## EXERCISE INSTRUCTIONS
Would you reproduce exactly the lines below from the one holding "Anggota Kelompok 8" through the one holding "chatController | ✓", inclusive, and no others?

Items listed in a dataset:
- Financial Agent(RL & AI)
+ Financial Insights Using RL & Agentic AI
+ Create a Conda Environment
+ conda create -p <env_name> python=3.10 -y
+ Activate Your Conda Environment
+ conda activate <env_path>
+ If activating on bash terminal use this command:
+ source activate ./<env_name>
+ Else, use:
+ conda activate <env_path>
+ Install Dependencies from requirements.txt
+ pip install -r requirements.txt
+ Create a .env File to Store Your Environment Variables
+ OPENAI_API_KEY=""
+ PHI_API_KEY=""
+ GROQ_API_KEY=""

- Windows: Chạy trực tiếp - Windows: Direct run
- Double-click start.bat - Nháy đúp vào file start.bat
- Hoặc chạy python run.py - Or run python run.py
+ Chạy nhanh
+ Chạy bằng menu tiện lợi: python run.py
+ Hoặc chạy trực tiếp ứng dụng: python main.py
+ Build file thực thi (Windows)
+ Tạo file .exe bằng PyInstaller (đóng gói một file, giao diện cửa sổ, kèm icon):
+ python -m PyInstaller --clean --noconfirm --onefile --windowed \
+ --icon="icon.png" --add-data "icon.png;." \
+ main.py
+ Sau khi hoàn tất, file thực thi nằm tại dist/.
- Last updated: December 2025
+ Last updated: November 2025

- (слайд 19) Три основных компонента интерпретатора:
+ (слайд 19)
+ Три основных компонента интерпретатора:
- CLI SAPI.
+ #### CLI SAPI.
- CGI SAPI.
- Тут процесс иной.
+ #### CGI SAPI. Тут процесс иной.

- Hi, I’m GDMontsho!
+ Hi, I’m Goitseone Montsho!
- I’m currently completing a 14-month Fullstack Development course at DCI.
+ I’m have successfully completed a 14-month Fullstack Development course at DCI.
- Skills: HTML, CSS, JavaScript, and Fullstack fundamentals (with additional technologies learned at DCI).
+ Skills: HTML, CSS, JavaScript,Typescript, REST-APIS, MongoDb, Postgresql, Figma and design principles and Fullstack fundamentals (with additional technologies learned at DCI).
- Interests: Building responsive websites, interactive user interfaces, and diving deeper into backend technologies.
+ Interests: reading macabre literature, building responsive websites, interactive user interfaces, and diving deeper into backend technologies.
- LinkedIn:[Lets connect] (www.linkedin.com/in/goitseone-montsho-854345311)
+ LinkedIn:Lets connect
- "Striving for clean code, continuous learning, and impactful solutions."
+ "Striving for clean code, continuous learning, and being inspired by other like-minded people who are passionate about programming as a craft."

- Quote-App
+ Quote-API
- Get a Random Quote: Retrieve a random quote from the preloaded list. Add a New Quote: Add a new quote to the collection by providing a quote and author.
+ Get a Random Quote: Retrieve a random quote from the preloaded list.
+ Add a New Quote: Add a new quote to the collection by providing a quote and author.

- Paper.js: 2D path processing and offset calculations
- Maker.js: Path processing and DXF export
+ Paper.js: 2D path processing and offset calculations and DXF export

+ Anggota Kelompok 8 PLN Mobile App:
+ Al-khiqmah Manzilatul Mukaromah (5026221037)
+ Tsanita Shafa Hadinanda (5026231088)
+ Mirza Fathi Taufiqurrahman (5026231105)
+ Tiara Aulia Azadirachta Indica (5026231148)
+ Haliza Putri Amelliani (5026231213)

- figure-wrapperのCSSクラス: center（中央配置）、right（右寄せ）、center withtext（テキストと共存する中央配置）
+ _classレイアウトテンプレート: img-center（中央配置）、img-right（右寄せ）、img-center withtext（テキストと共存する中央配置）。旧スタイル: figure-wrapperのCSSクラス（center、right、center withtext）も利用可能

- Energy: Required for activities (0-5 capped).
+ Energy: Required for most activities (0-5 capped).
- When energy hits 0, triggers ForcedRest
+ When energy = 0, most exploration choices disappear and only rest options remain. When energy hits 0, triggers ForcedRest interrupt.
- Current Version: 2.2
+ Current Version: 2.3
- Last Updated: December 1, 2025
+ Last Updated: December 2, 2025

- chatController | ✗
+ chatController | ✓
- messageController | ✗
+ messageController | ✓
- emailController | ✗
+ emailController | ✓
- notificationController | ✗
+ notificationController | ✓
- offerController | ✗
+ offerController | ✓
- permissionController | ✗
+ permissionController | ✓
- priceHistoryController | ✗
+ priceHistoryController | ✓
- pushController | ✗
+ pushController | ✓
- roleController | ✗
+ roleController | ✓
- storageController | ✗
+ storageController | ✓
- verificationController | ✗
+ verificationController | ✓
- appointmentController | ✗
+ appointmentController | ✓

## RESPONSE TO THIS EXERCISE
+ Anggota Kelompok 8 PLN Mobile App:
+ Al-khiqmah Manzilatul Mukaromah (5026221037)
+ Tsanita Shafa Hadinanda (5026231088)
+ Mirza Fathi Taufiqurrahman (5026231105)
+ Tiara Aulia Azadirachta Indica (5026231148)
+ Haliza Putri Amelliani (5026231213)

- figure-wrapperのCSSクラス: center（中央配置）、right（右寄せ）、center withtext（テキストと共存する中央配置）
+ _classレイアウトテンプレート: img-center（中央配置）、img-right（右寄せ）、img-center withtext（テキストと共存する中央配置）。旧スタイル: figure-wrapperのCSSクラス（center、right、center withtext）も利用可能

- Energy: Required for activities (0-5 capped).
+ Energy: Required for most activities (0-5 capped).
- When energy hits 0, triggers ForcedRest
+ When energy = 0, most exploration choices disappear and only rest options remain. When energy hits 0, triggers ForcedRest interrupt.
- Current Version: 2.2
+ Current Version: 2.3
- Last Updated: December 1, 2025
+ Last Updated: December 2, 2025

- chatController | ✗
+ chatController | ✓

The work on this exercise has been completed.